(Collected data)
= = = = =

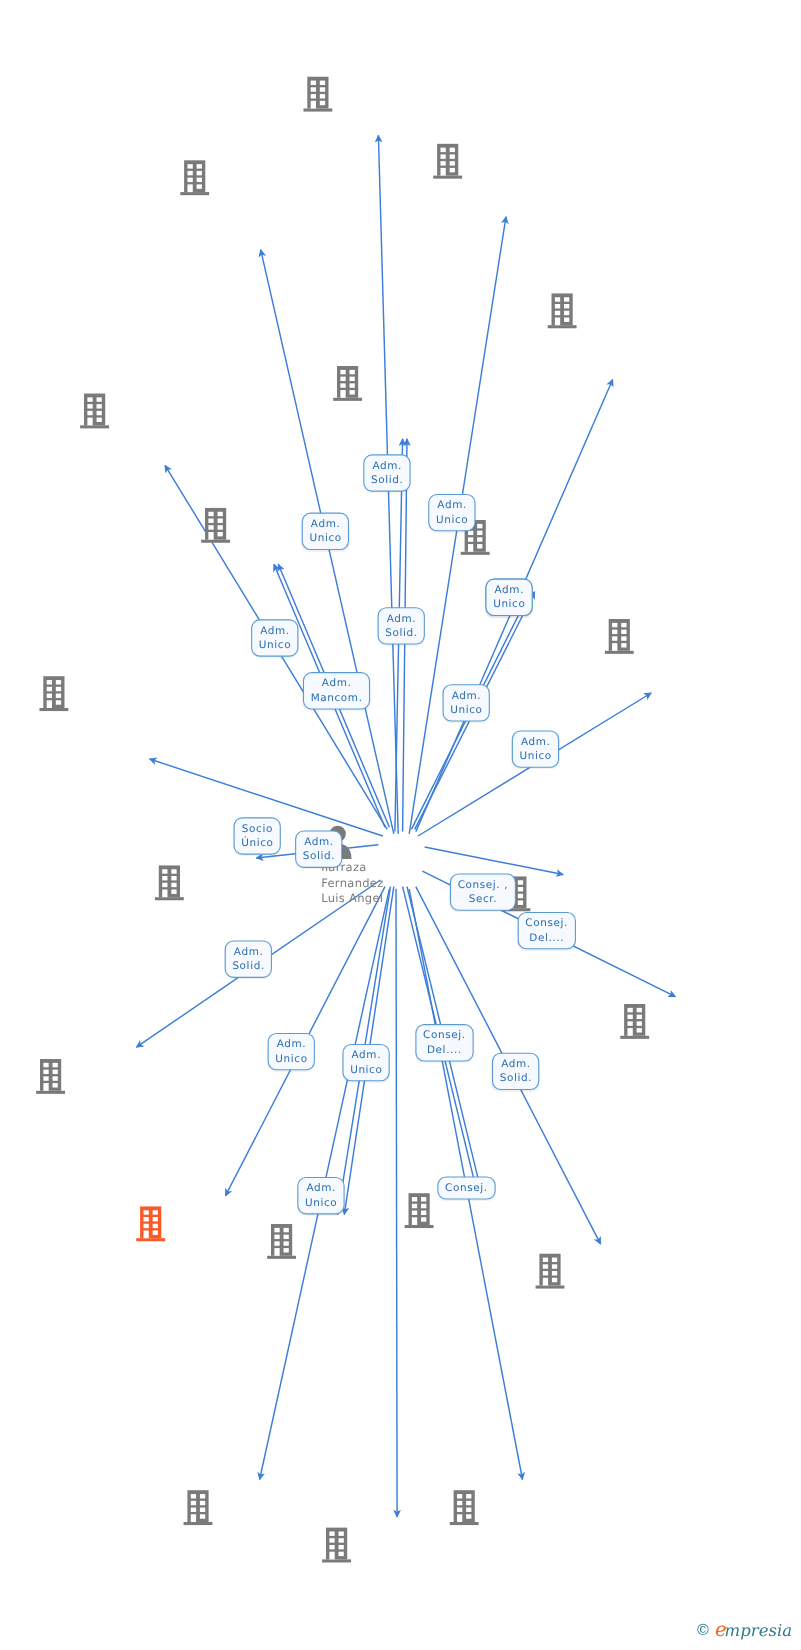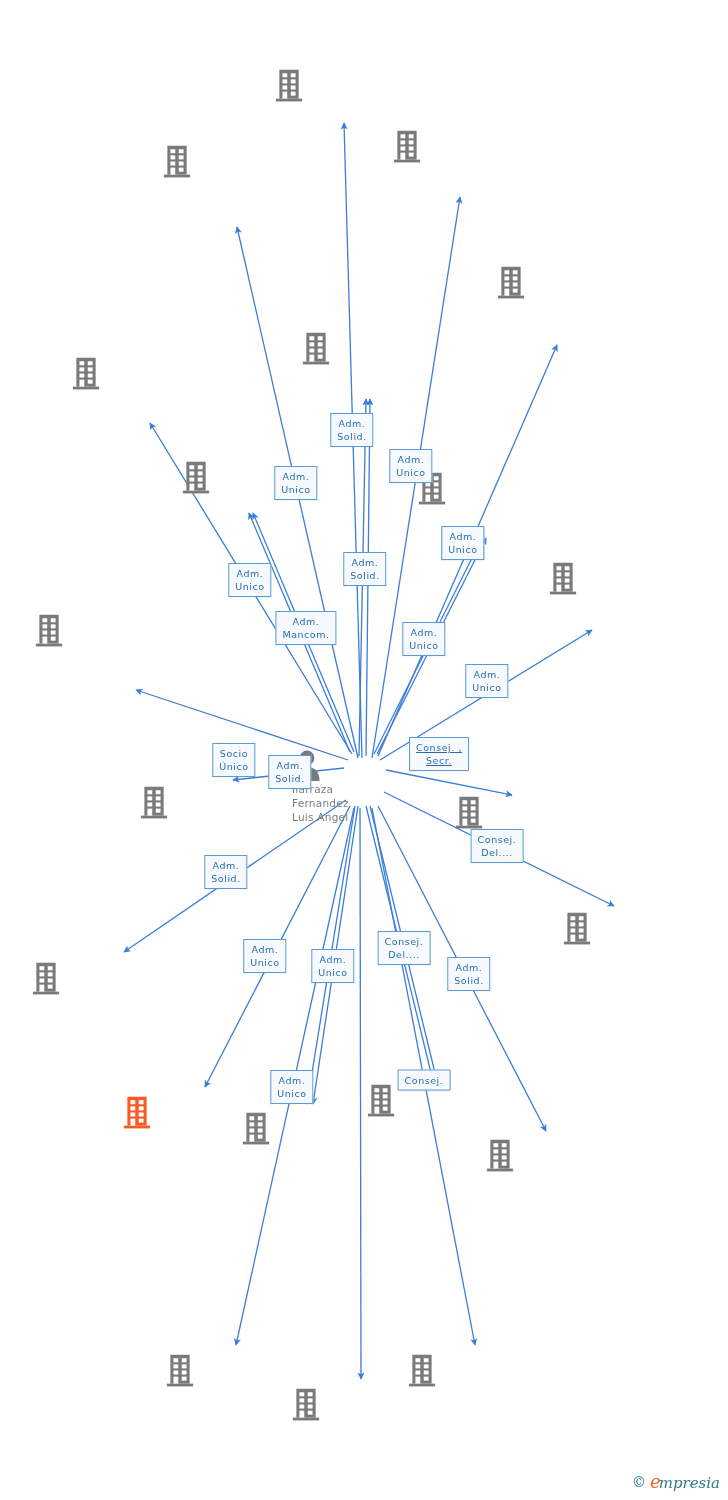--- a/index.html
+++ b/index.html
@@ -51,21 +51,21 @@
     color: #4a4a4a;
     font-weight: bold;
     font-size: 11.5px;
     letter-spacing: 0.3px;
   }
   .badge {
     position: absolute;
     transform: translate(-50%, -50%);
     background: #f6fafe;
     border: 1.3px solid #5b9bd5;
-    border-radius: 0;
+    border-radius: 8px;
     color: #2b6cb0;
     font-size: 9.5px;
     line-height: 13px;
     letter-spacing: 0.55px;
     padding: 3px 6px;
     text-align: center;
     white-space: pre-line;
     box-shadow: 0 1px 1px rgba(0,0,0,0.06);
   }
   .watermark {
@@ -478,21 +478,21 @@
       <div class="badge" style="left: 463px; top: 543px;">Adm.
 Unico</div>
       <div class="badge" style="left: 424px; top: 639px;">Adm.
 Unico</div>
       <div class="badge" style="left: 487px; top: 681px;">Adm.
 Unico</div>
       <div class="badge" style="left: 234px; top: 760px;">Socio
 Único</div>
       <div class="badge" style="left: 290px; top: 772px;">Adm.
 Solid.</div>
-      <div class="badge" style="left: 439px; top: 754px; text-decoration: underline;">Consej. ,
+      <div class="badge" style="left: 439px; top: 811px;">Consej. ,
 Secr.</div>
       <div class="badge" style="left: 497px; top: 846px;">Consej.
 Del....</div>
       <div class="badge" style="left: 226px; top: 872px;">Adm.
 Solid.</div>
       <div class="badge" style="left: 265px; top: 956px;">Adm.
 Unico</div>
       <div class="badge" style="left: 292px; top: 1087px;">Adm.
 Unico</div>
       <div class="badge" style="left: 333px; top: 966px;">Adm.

= = = = =

### WHAT TO PRODUCE
Every line in the data that holds the string "border" should be copied.

### ANSWER FOR THE TASK
     border: 1.3px solid #5b9bd5;
-    border-radius: 0;
+    border-radius: 8px;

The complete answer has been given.